__Data to examine__:
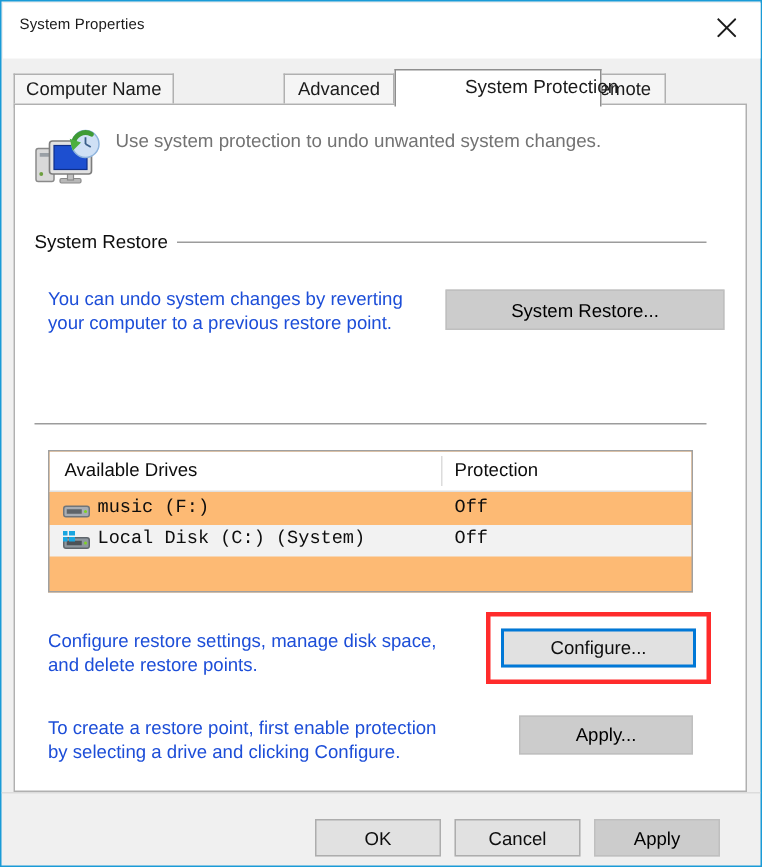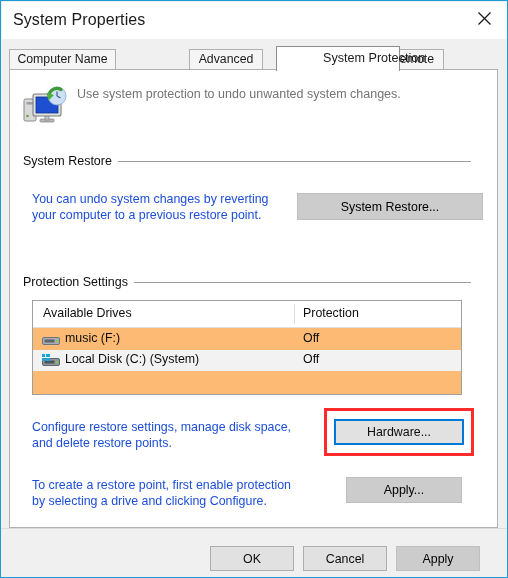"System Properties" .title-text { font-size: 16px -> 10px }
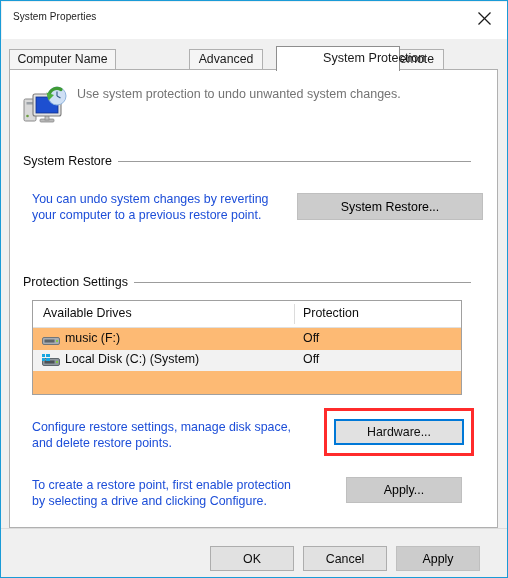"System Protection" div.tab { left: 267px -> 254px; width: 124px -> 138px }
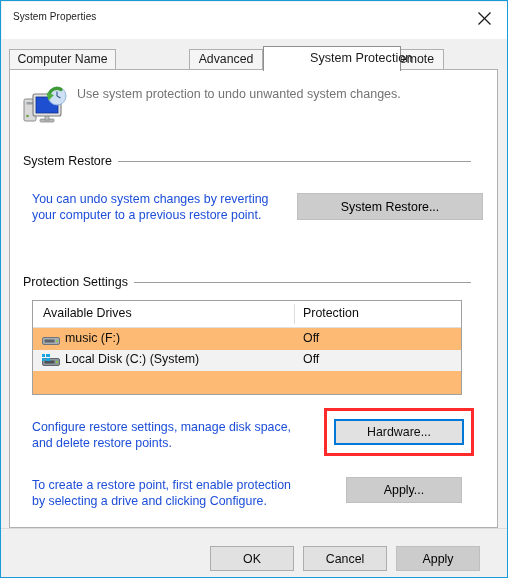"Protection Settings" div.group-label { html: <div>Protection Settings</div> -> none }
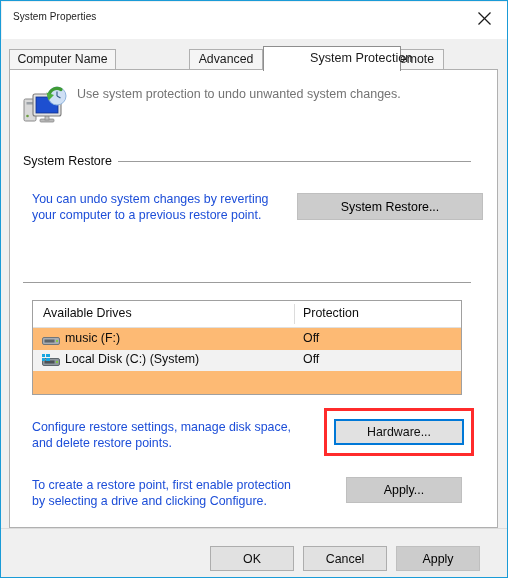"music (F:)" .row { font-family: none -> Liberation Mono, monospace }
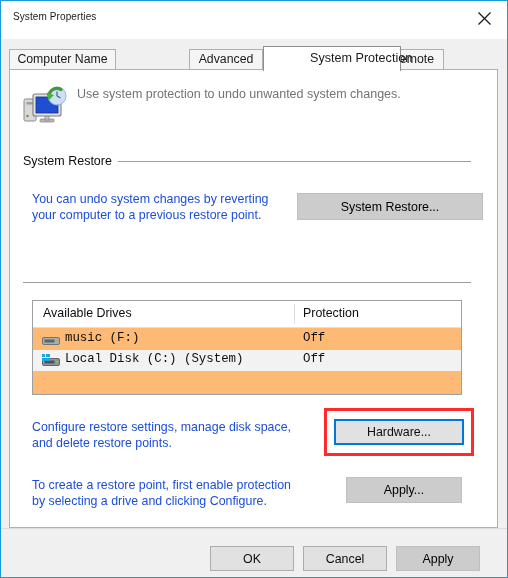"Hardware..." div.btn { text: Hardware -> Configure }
---
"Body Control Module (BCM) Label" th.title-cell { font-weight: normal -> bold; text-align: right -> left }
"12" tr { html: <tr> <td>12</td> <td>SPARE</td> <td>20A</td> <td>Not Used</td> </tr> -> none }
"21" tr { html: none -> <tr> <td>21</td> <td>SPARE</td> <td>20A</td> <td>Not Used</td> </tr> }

__Exercise directions__:
Filter the entries down to the lines with the word "SPARE" in them, and copy those lines.

__Exercise answer__:
"12" tr { html: <tr> <td>12</td> <td>SPARE</td> <td>20A</td> <td>Not Used</td> </tr> -> none }
"21" tr { html: none -> <tr> <td>21</td> <td>SPARE</td> <td>20A</td> <td>Not Used</td> </tr> }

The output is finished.